Few people appreciate these changes as much as cyclists, who probably spend more time out of doors and out in the wider, wilder world than any other group, save perhaps the assorted professionals who work outside, such as rangers and linemen. And while cyclists in most of the rest of the country have to resort to rollers or wind-trainers to stay in shape while the snow drifts round the door, here we can go out and revel in our Winter from the front-row seats of our regular bikes. It's true, we do have to joust and dodge with winter storms. Those hills don't become green without a fair amount of watering. We all know the miseries of riding in wet, cold weather, but when conditions let up just enough to let the roads dry out, we can find a lot to like out there on the nippy days of December and January.
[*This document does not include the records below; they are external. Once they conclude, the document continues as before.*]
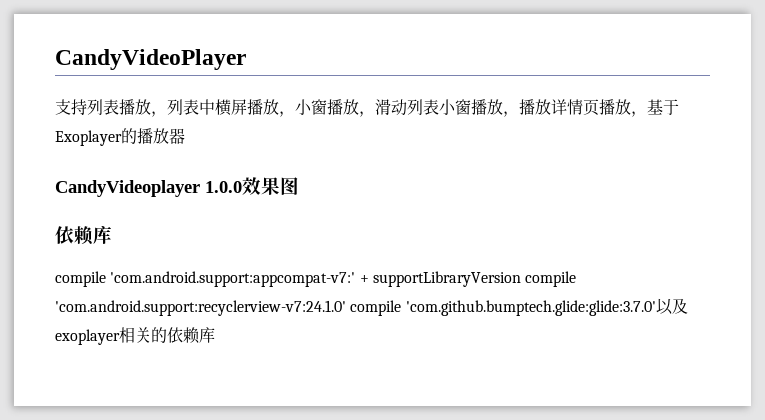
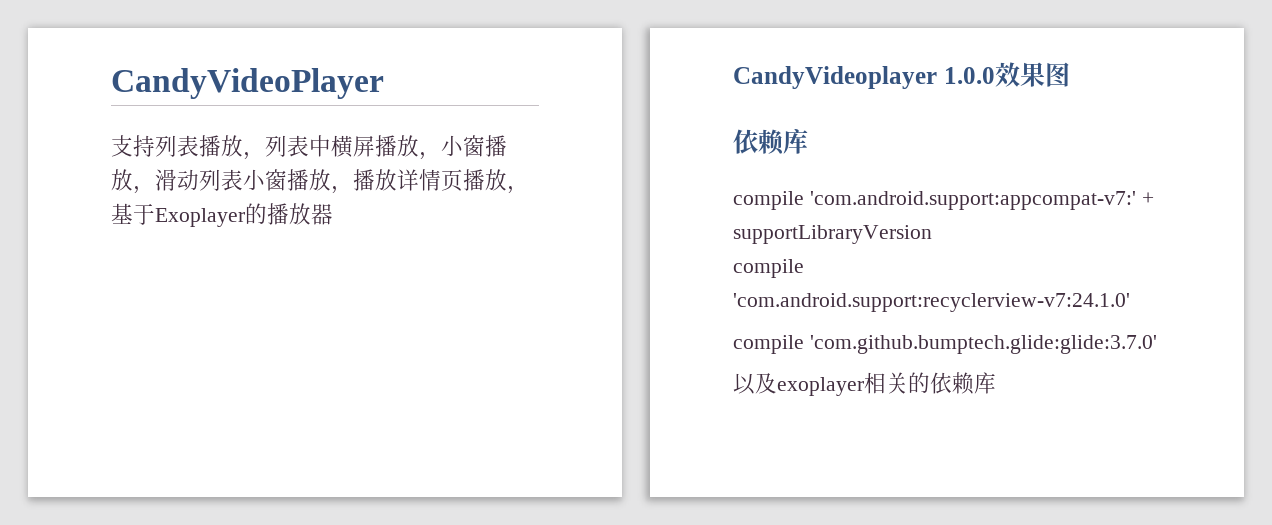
(521, 279) none -> (932, 234) //
(346, 308) none -> (1130, 302) //
(656, 308) none -> (1157, 344) //

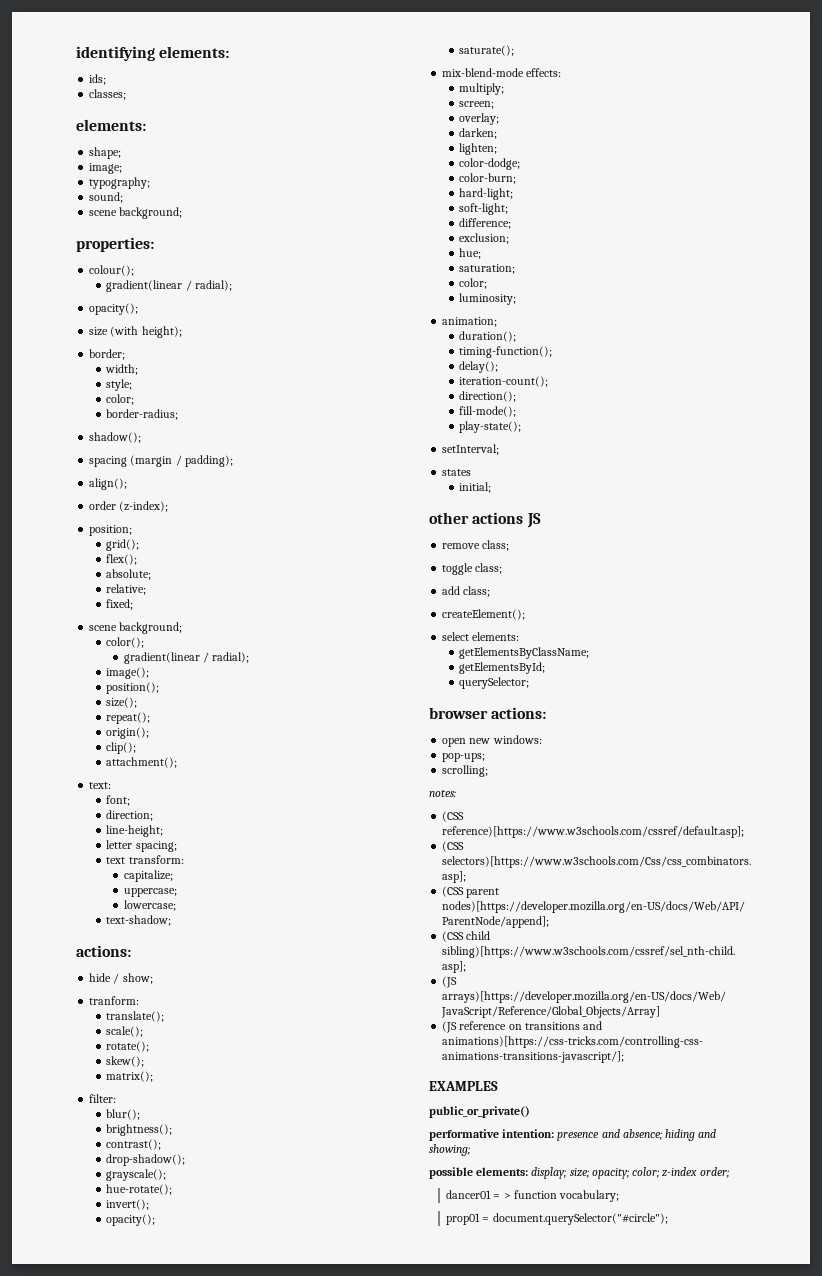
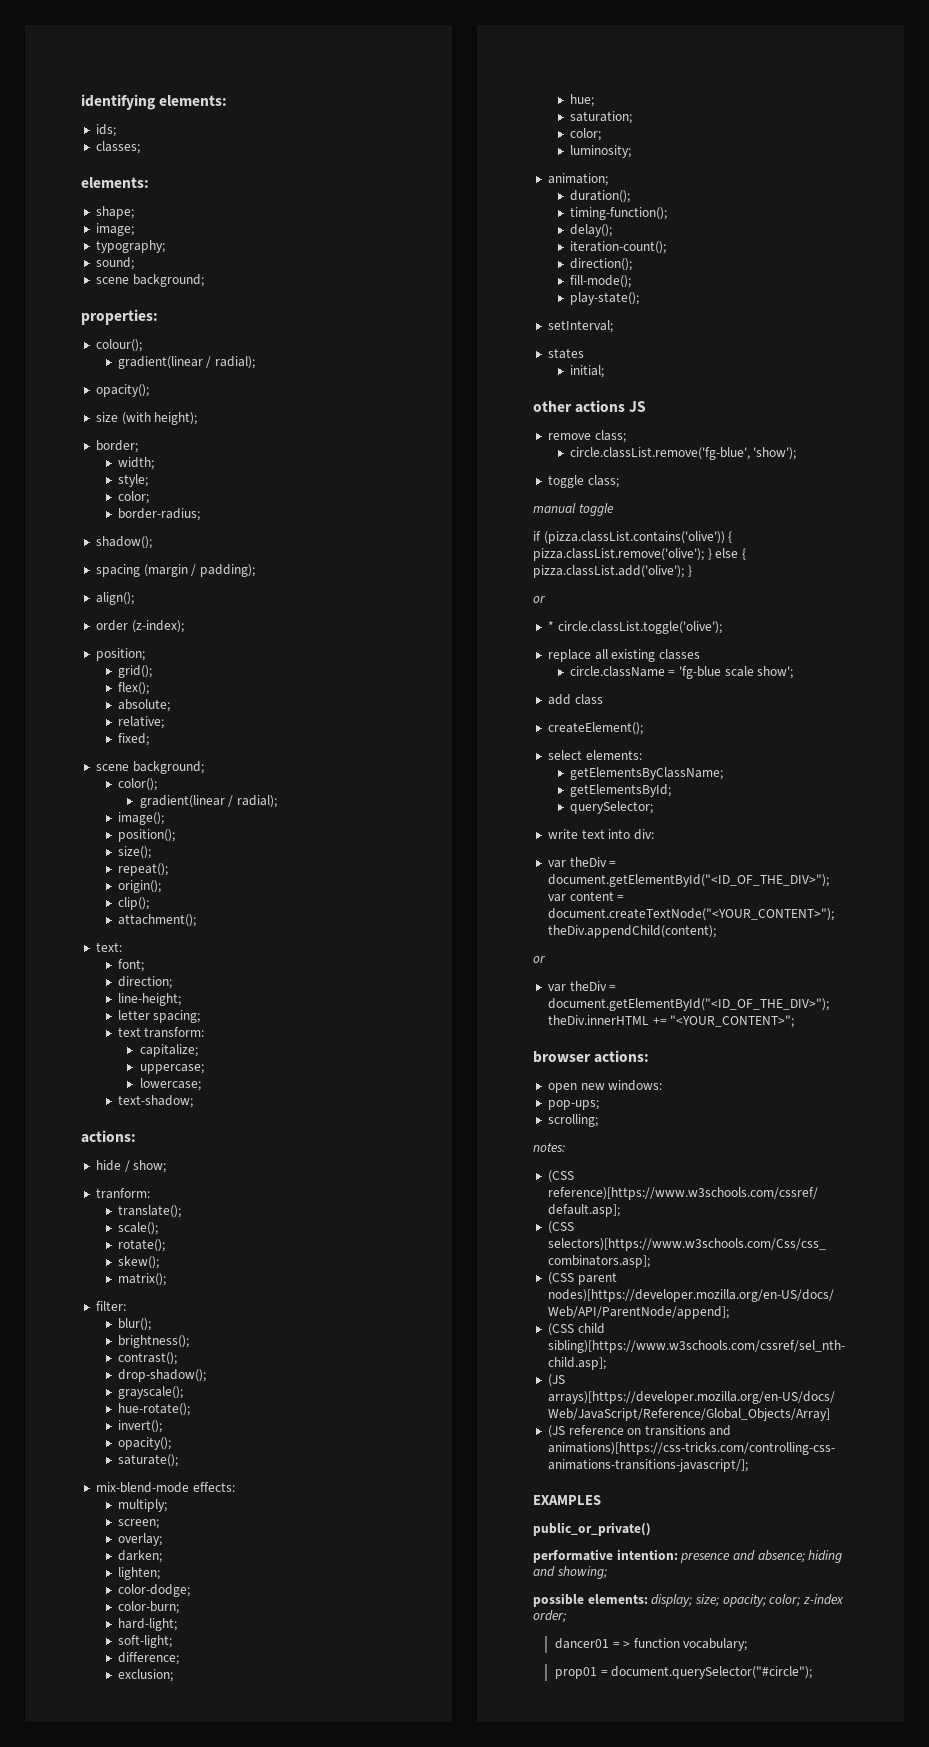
(510, 545) none -> [569,447,797,460] // circle.classList.remove('fg-blue', 'show');
(503, 568) none -> [533,503,614,516] [533,531,733,544] [533,548,746,561] [533,565,692,578] [533,596,546,603] [547,621,722,634] [547,649,700,662] [569,666,794,679] // manual toggle // if (pizza.classList.contains('olive')) { pizza.classList.remove('olive'); } else { pizza.classList.add('olive'); } // or // * circle.classList.toggle('olive'); // replace all existing classes // circle.className = 'fg-blue scale show';
[463,586,491,597] class; -> [574,694,603,705] class
(530, 683) none -> [547,829,654,840] [547,857,617,868] [547,874,829,887] [547,891,625,902] [547,908,834,921] [547,925,716,938] [533,956,546,963] [547,981,617,992] [547,998,829,1011] [547,1015,795,1028] // write text into div: // var theDiv = document.getElementById("<ID_OF_THE_DIV>"); var content = document.createTextNode("<YOUR_CONTENT>"); theDiv.appendChild(content); // or // var theDiv = document.getElementById("<ID_OF_THE_DIV>"); theDiv.innerHTML += "<YOUR_CONTENT>";

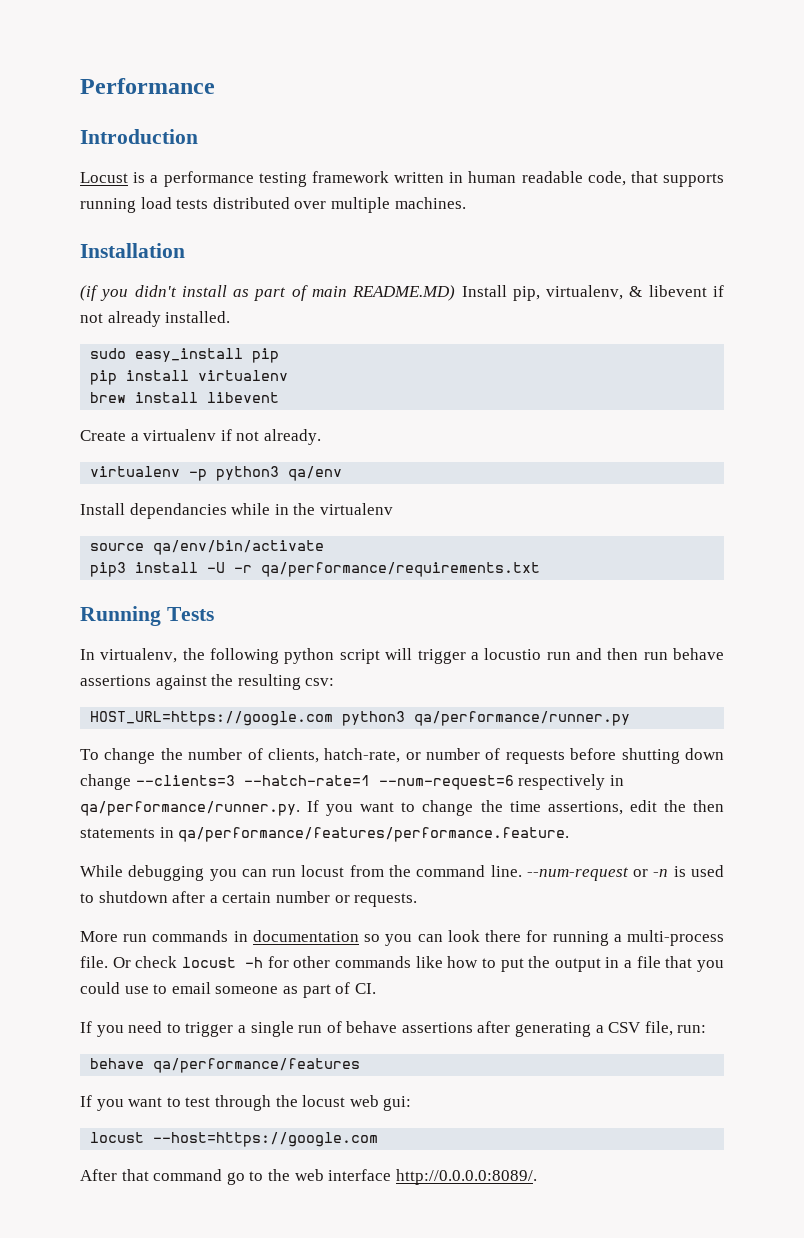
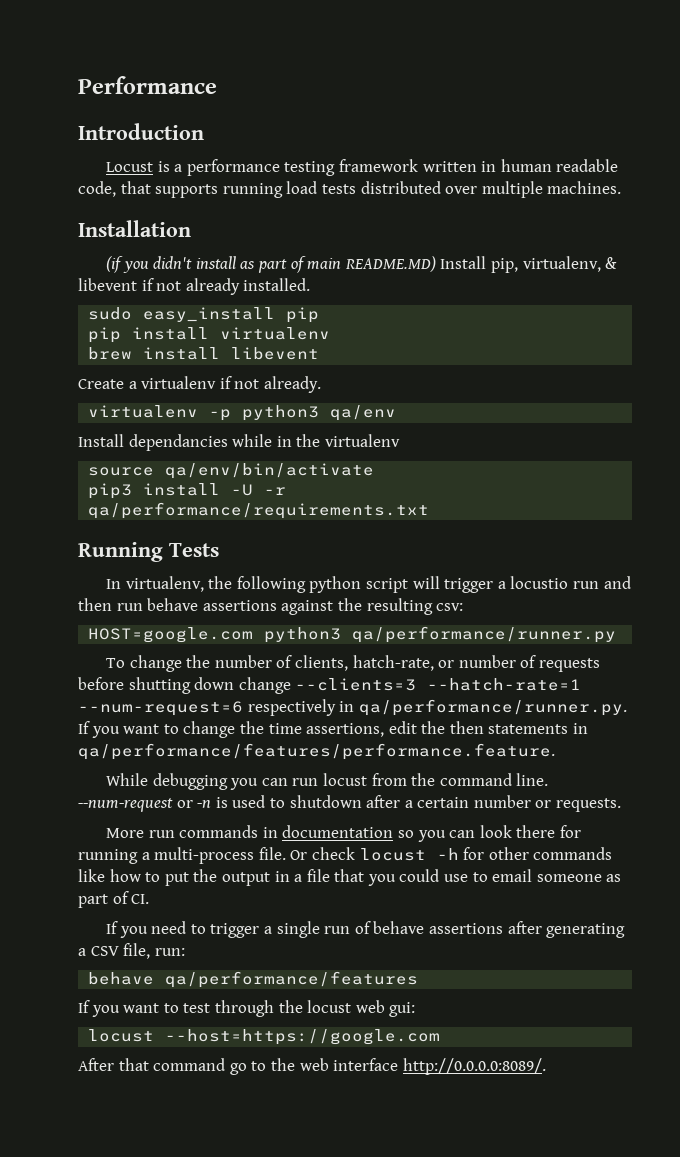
[90,711,334,726] HOST_URL=https://google.com -> [88,627,254,643] HOST=google.com

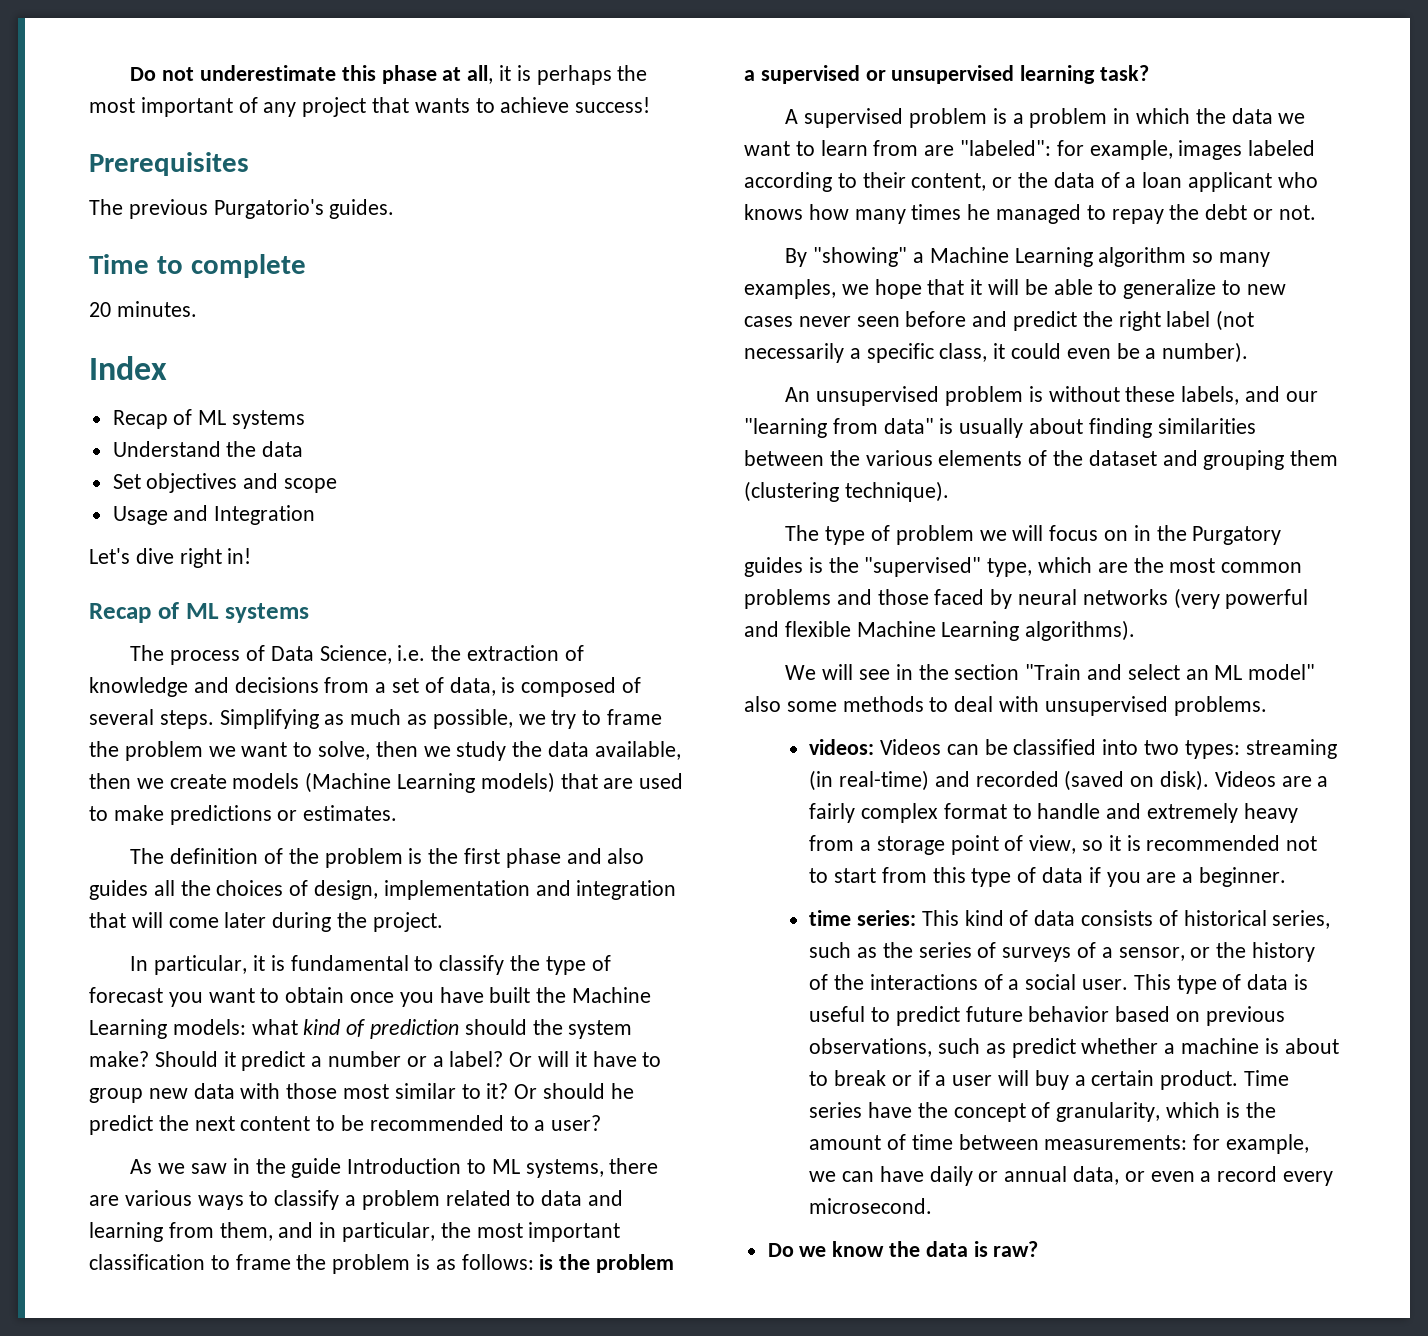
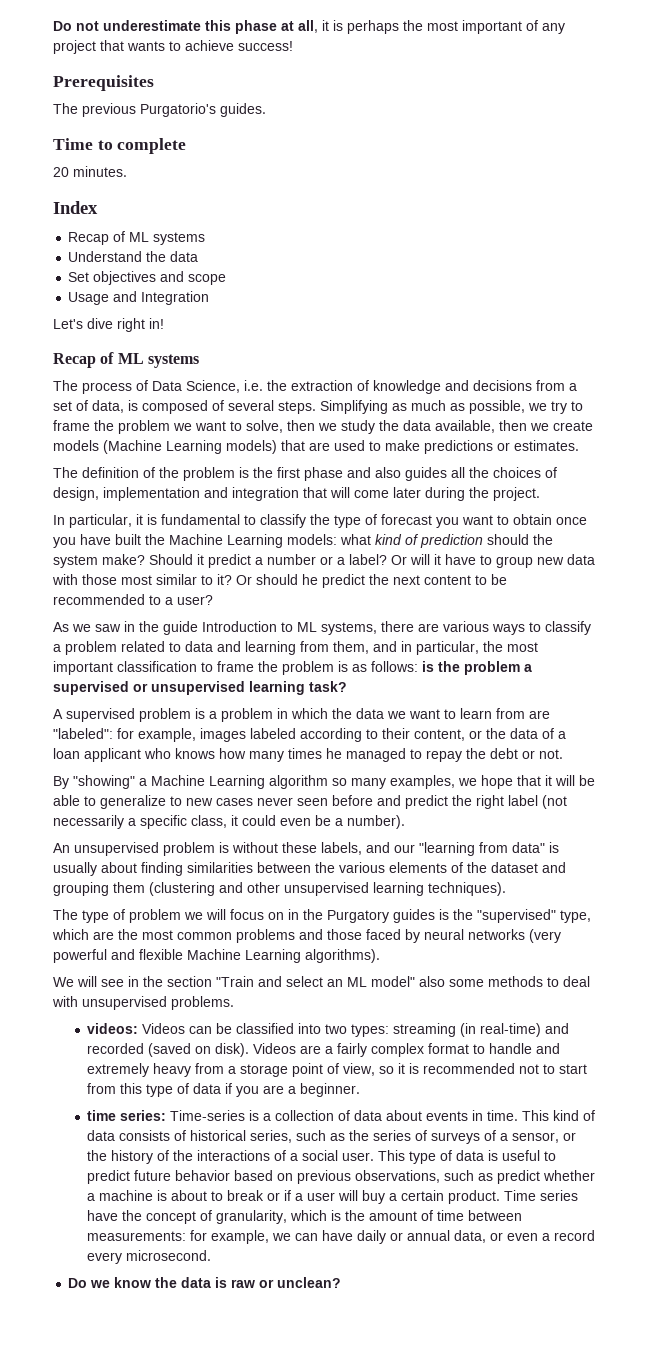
[844,481,949,502] technique). -> [219,882,506,896] and other unsupervised learning techniques).
(916, 918) none -> [170,1110,519,1121] Time-series is a collection of data about events in time.
[993,1241,1039,1257] raw? -> [231,1277,342,1288] raw or unclean?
For one thing, there is the crisp, clear, storm-scrubbed atmosphere. In the summer, from the top of Campmeeting Ridge (home of Meyers Grade Road), even on a supposedly fog-free day, one can just make out the coastline far below. Certainly it's a spectacular panorama, but only in a hazy, soft-focus way. In the winter however, that same view has a cut-crystal clarity. One can pick out every detail, all the way down the coast, past Bodega Head and down the length of Tomales Bay, past Hog Island even, and all the way to Inverness. It's the subtle sort of seasonal difference that you might miss if you only saw it once--in one season or the other--and especially if you only saw it from a car. You have to have been there in both seasons to appreciate the difference, and being out in the open on a bike is the best way to soak it in. Once you do "get it," the difference stops being subtle and becomes spectacular.

Another nice winter touch--at least in areas with deciduous woodlands--is that, with the leaves off the trees, one sees all sorts of things that are hidden behind the foliage the rest of the year. Ever wonder what stately home lies hidden up beyond those imposing gate posts? Wonder no more: there it is, back among the bare branches. Or perhaps another, humbler home is revealed: the stick and twig thatch of a bird's nest, cradled in the crook of a limb.

Then there are the only-when-it-rains streams, turning our dry, rocky arroyos into splish-spashing cascades straight out of a Tyrollean idyll. These might be taken for ho-hum little streams in another state, where snow melt or constant rain keep them running year-'round. But here, we appreciate them all the more for only seeing them for a few months of the year. We pull up on our bikes to ooh and ahh at a frothing cataract that was just an empty gorge a few weeks before.

By these and other, even tinier telltales do we recognize the passage from Fall into Winter. And if our dark time of the year lacks the knock-out punch of six-foot deep snow drifts or months on end of sleet and freeze, well, so who's complaining? We're still riding!